Though New Zealand has produced many great sportsmen, in the eyes of F1 fans three names spring to mind, but only one of them went on to win the World Championship.
While Bruce McLaren and Chris Amon have achieved legend status over the years, the former particularly in respect of the all-conquering team he founded, Denny 'The Bear' Hulme, who won the 1967 title, has never had quite the recognition he deserved.
Hopefully things will begin to change with a festival at Hampton Downs in New Zealand next year (January 18-20 and 25-27) when the great man will be honoured.
Organisers of the New Zealand Festival of Motor Racing, which next year honours the country's only Formula One World Champion, have announced that family passes have now been made available. The pass - available to purchase only from the NZFMR website - will cost just $60 and provides General Admission access for up to two adults and five children (under 18) for one day on each of the two weekends - either January 18-20 or 25-27.
"Ticket sales have been going very well especially with our Early Bird offers that ended in October," says Chairman Jim Barclay. "We have also been getting more and more requests for some sort of family pass from our feedback on Facebook and email and that's why we are now offering a one day family pass.
"Fans should note, however, that it is only available from the website and that it is only GA and not Grandstand access.
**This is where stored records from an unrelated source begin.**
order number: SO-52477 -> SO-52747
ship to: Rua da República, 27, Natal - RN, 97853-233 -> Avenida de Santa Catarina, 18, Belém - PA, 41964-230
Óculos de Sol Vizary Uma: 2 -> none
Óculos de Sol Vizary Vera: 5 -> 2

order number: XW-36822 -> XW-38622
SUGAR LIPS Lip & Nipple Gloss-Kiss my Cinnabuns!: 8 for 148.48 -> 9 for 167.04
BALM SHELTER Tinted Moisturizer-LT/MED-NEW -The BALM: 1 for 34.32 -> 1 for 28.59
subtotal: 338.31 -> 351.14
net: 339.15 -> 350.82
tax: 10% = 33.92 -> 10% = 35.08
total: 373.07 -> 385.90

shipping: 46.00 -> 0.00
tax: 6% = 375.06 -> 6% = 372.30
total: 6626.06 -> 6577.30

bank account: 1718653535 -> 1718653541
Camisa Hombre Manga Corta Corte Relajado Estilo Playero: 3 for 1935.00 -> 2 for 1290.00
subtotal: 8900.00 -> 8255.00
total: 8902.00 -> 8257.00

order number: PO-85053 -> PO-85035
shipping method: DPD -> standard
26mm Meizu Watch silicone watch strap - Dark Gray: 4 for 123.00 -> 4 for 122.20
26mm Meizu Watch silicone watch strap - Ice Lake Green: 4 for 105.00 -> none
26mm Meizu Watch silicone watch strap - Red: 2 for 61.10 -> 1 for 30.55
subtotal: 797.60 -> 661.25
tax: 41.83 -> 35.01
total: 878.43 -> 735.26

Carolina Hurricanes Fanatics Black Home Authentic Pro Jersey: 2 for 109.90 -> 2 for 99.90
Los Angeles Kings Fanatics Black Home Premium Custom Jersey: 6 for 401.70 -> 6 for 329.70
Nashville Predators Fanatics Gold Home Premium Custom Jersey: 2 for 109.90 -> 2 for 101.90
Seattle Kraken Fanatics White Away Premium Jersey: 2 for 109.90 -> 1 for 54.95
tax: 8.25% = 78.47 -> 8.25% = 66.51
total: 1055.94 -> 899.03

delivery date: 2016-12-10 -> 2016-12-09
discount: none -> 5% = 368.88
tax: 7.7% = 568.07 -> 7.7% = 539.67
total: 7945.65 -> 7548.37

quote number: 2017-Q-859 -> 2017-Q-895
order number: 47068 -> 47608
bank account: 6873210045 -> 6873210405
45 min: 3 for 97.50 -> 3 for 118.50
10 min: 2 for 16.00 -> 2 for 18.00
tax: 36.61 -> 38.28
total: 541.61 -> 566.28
However, that's going to be fine for the family looking to make a day or weekend of it."
A revival mini Can-Am series, and the world's biggest annual gathering of Formula 5000 cars head the bill over both weekends of the Gulf-backed event, but there will be hundreds of interesting cars both on and off the track with a special relevance to the life and career of Hulme.
Static displays will include his Formula One car, his championship winning Can-Am car and even his first road car!
A fitting tribute to a man who was a genuine hero of motor sport (right up until his death)... as was his father, though his heroism had nothing to do with sport.